- EXERCISE DESCRIPTION: Filter the material below down to the lines containing the word "Excel".

======

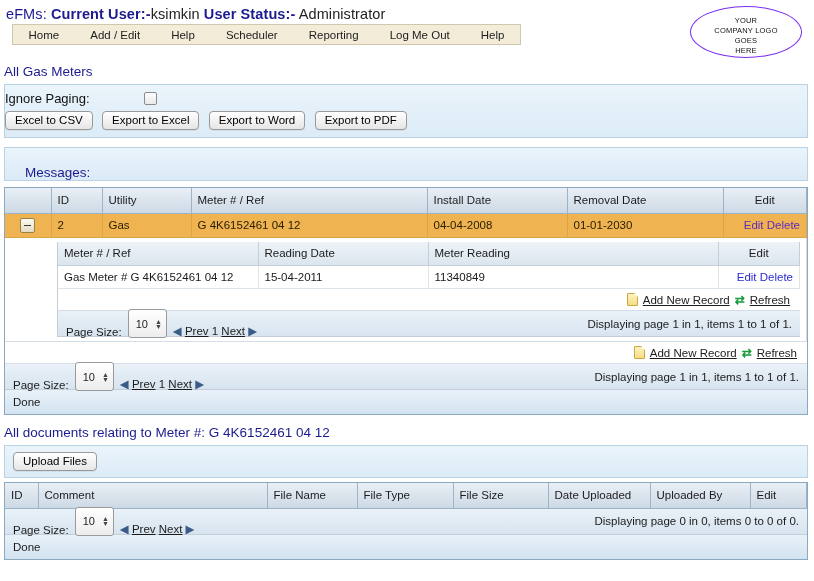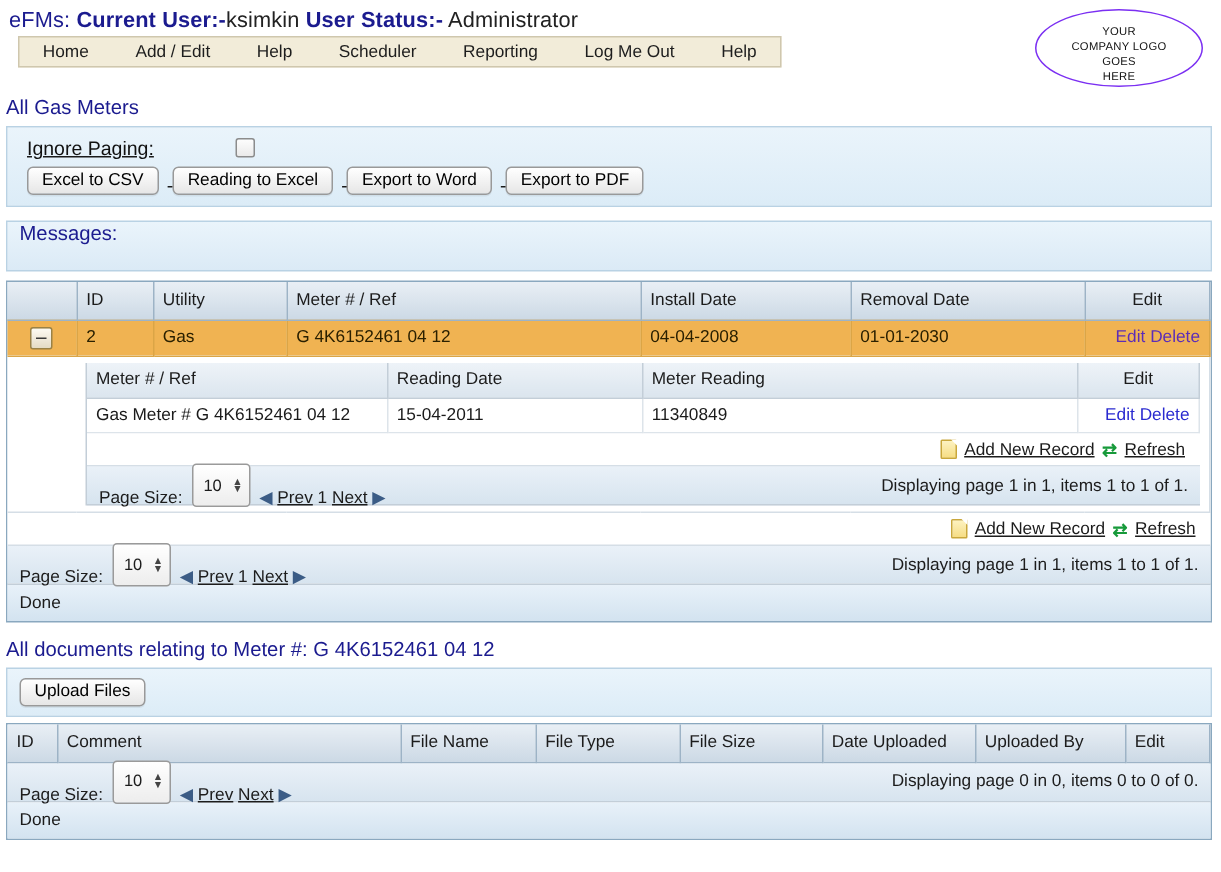--- a/index.html
+++ b/index.html
@@ -74,7 +74,7 @@
     border: 1px solid #b9d2e4;
     background: linear-gradient(#eaf4fb, #dcecf7);
   }
-  .panel-pad { padding: 6px 8px 7px 13px; text-decoration: underline; }
+  .panel-pad { padding: 6px 8px 7px 0; }
 
   .ignore-row {
     display: flex; align-items: center;

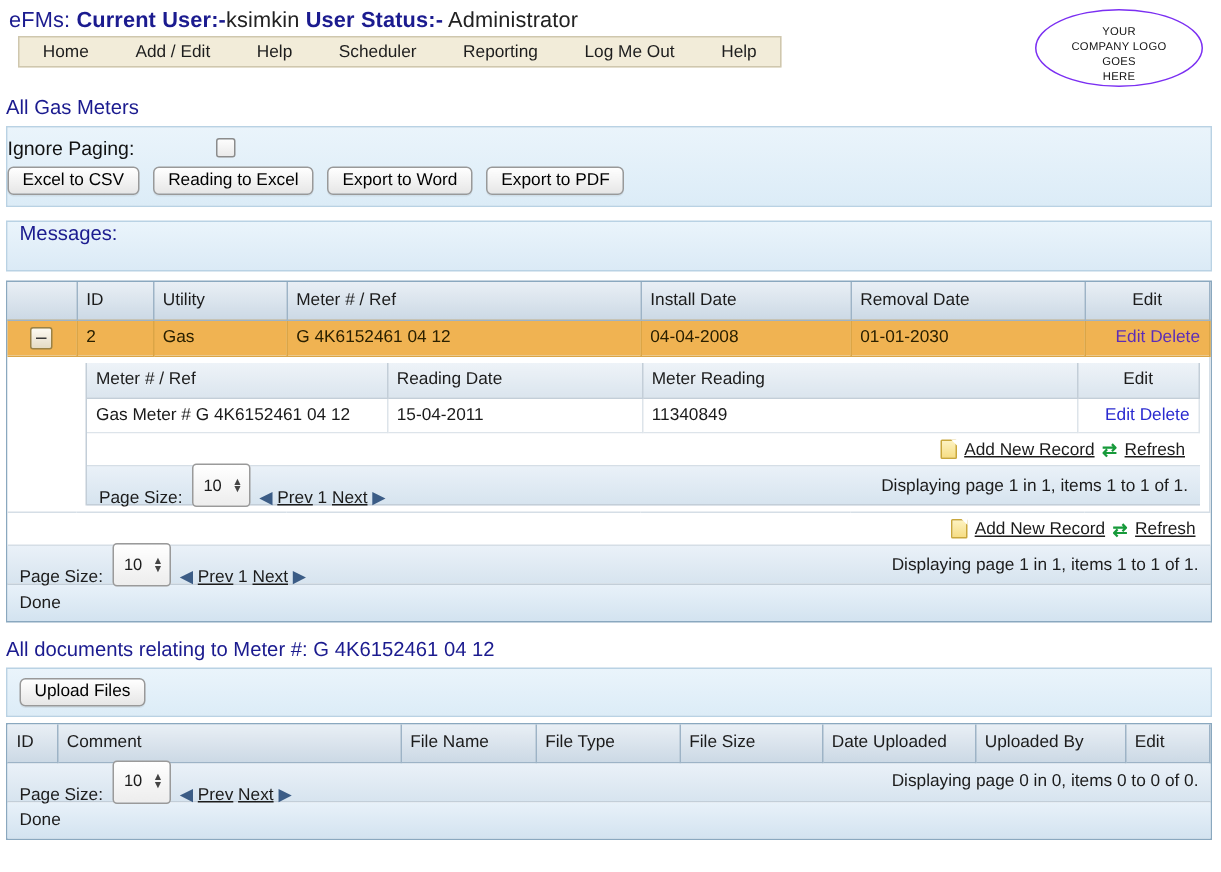--- a/index.html
+++ b/index.html
@@ -292,7 +292,7 @@
     </div>
     <div>
       <button class="btn">Excel to CSV</button>
-      <button class="btn">Reading to Excel</button>
+      <button class="btn">Export to Excel</button>
       <button class="btn">Export to Word</button>
       <button class="btn">Export to PDF</button>
     </div>

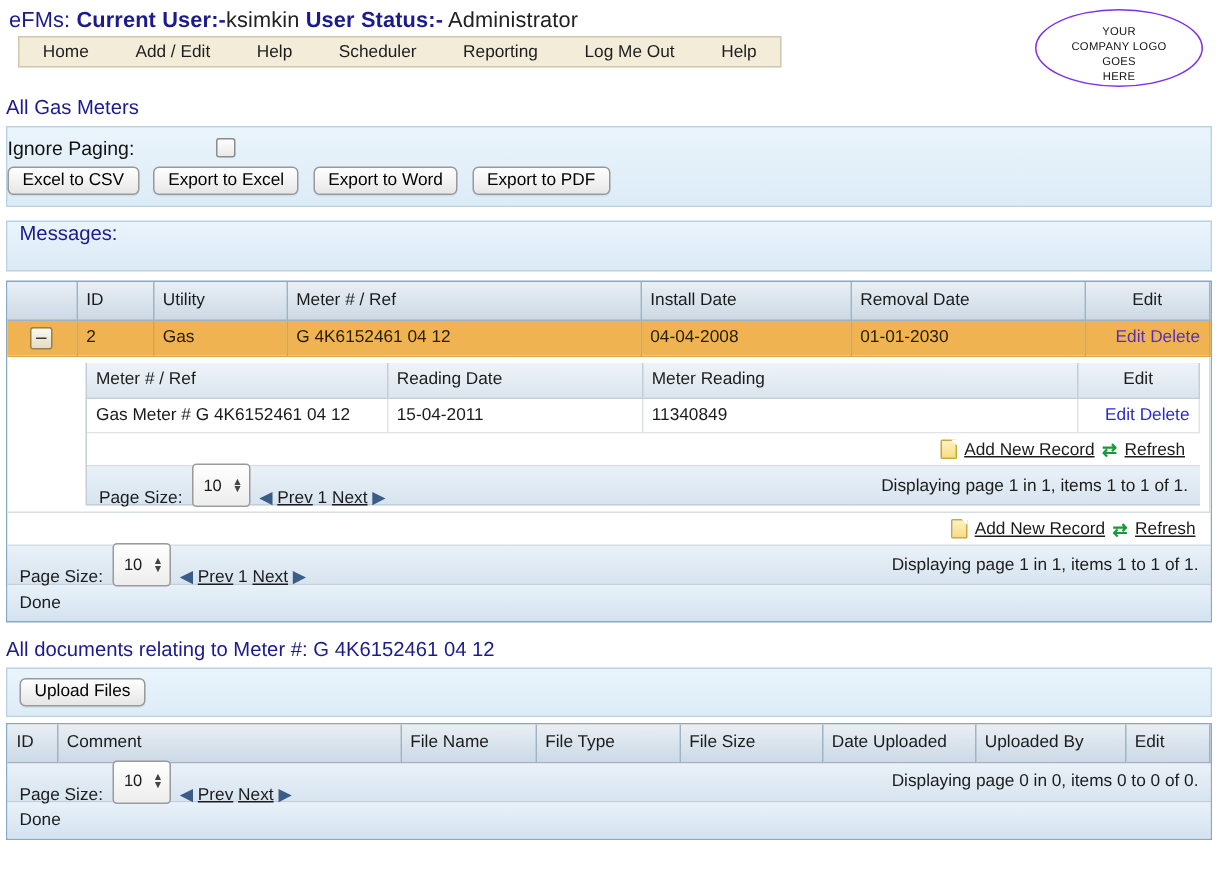--- a/index.html
+++ b/index.html
@@ -107,8 +107,8 @@
     border: 1px solid #b9d2e4;
     background: linear-gradient(#eaf4fb, #dbeaf6);
     height: 34px;
-    display: flex; align-items: flex-start;
-    padding-left: 8px;
+    display: flex; align-items: flex-end;
+    padding-left: 20px;
   }
   .messages-panel .m { color: #1b1b8f; font-size: 13.5px; }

======

- ANSWER TO THIS PROBLEM:
       <button class="btn">Excel to CSV</button>
-      <button class="btn">Reading to Excel</button>
+      <button class="btn">Export to Excel</button>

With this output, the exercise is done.